_The task_:
The answer is a number and only a number: how many lines of the data include the string "solid"?

[Web page edit records]
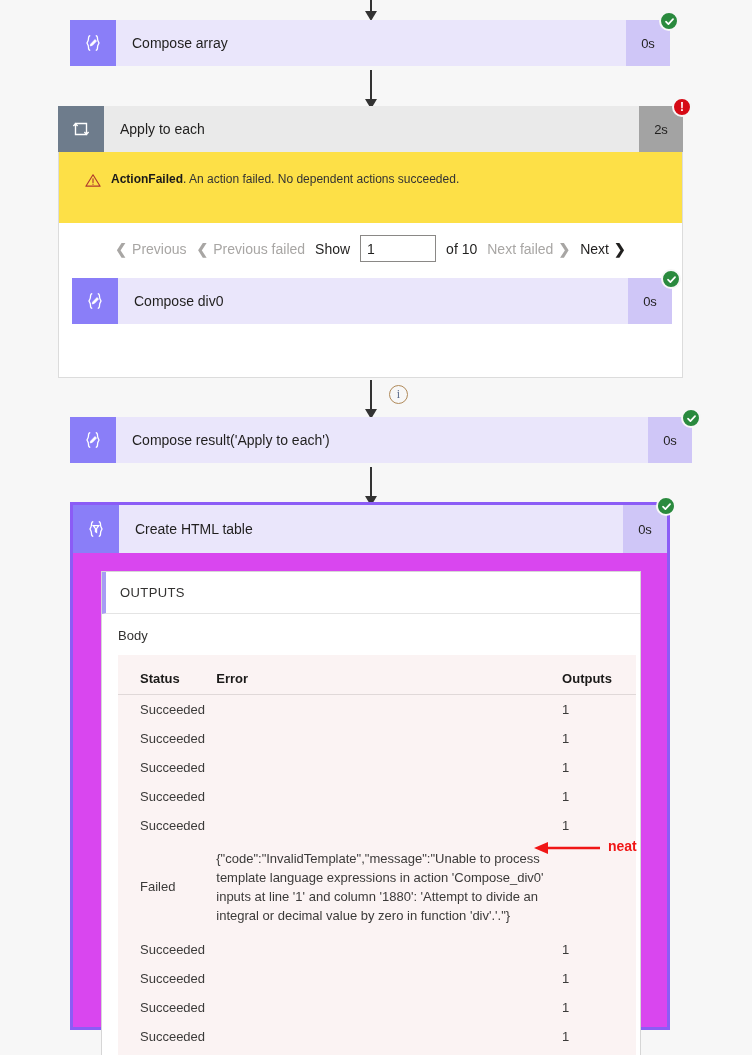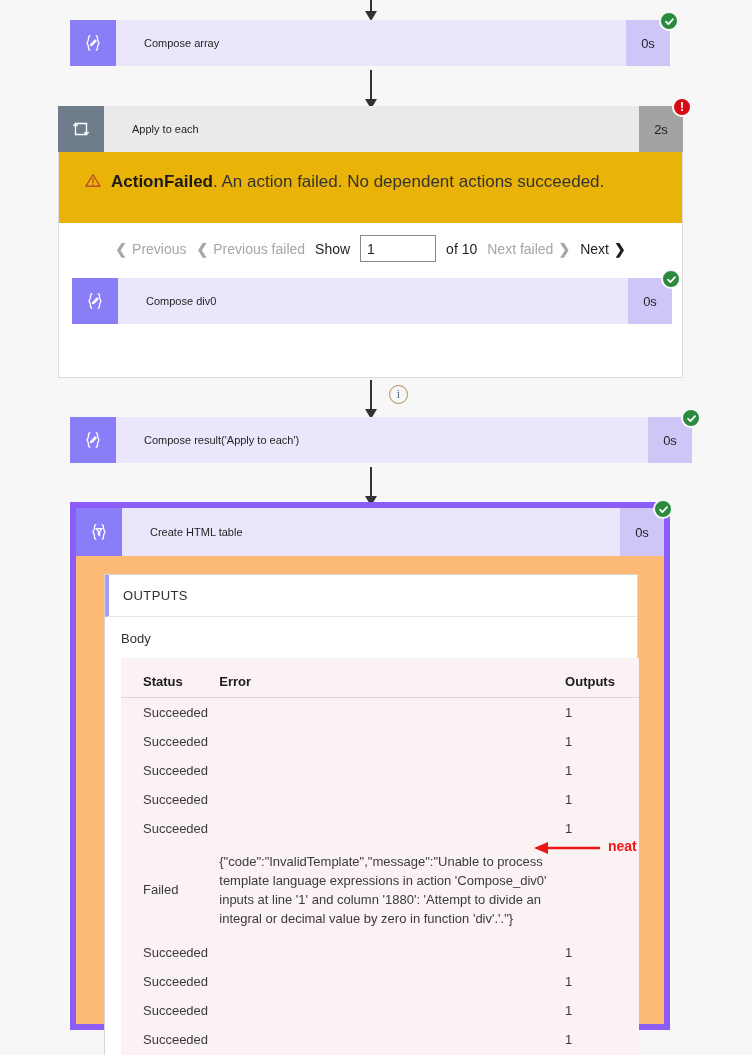--- a/index.html
+++ b/index.html
@@ -37,8 +37,8 @@
   .card .title {
     flex: 1 1 auto;
     display: flex; align-items: center;
-    padding-left: 28px;
-    font-size: 11px; color: #201f1e;
+    padding-left: 16px;
+    font-size: 14px; color: #201f1e;
     background: #eae6fb;
     white-space: nowrap; overflow: hidden;
   }

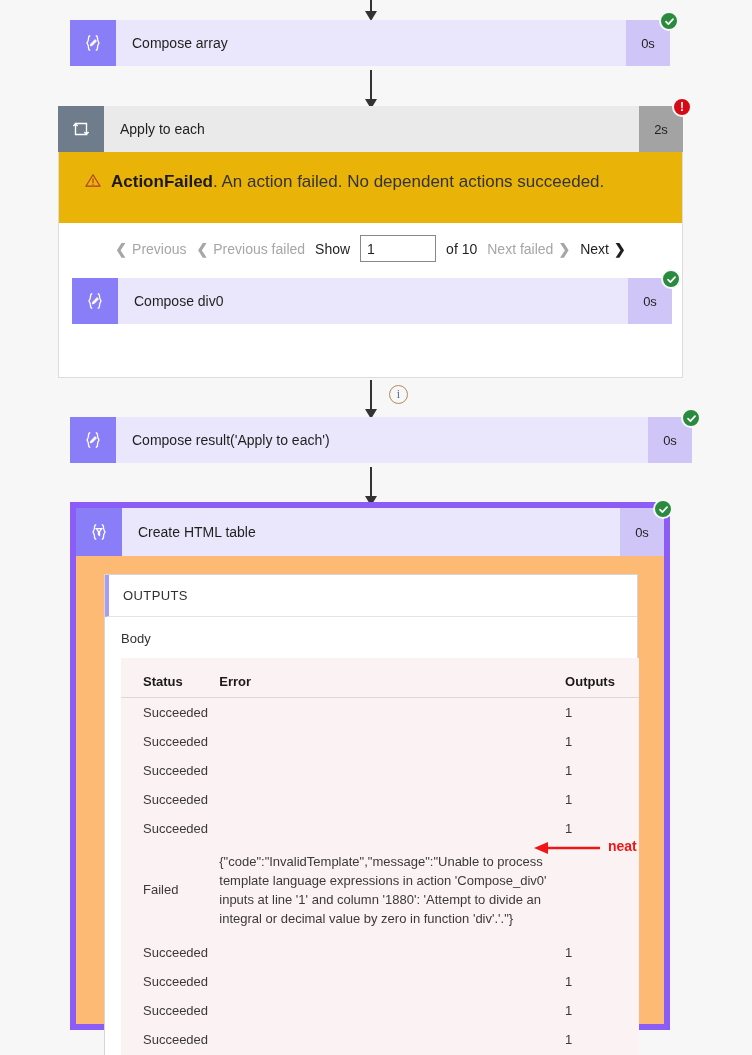--- a/index.html
+++ b/index.html
@@ -72,10 +72,10 @@
     border-top: none;
   }
   .fail-banner {
-    background: #eab308;
+    background: #fde047;
     padding: 20px 26px;
     display: flex; align-items: flex-start; gap: 10px;
-    font-size: 17px; color: #333;
+    font-size: 12px; color: #333;
     height: 71px;
   }
   .fail-banner .warn-ico { flex: 0 0 16px; margin-top: 1px; }

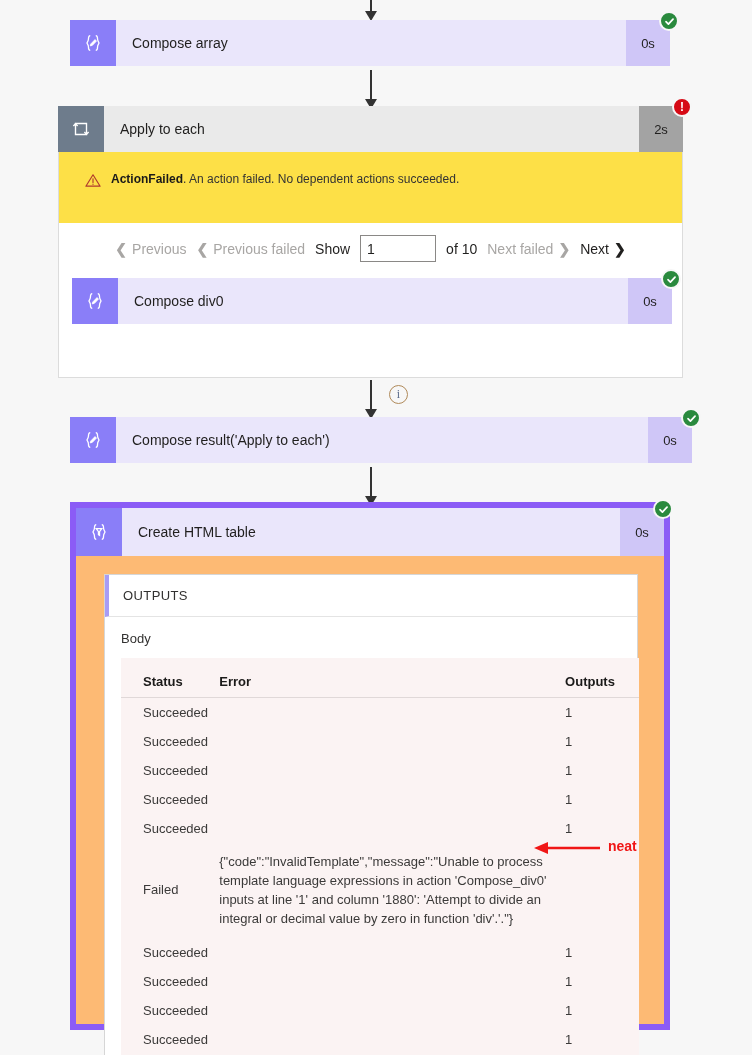--- a/index.html
+++ b/index.html
@@ -108,8 +108,8 @@
   
   .expanded {
     position: absolute;
-    border: 6px solid #8b5cf6;
-    background: #fdba74;
+    border: 3px solid #8b5cf6;
+    background: #d946ef;
   }
   .expanded .card { position: relative; top: 0; left: 0; width: 100%; }
   .expanded .inner { padding: 18px 26px 22px 28px; }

_Finished task_:
2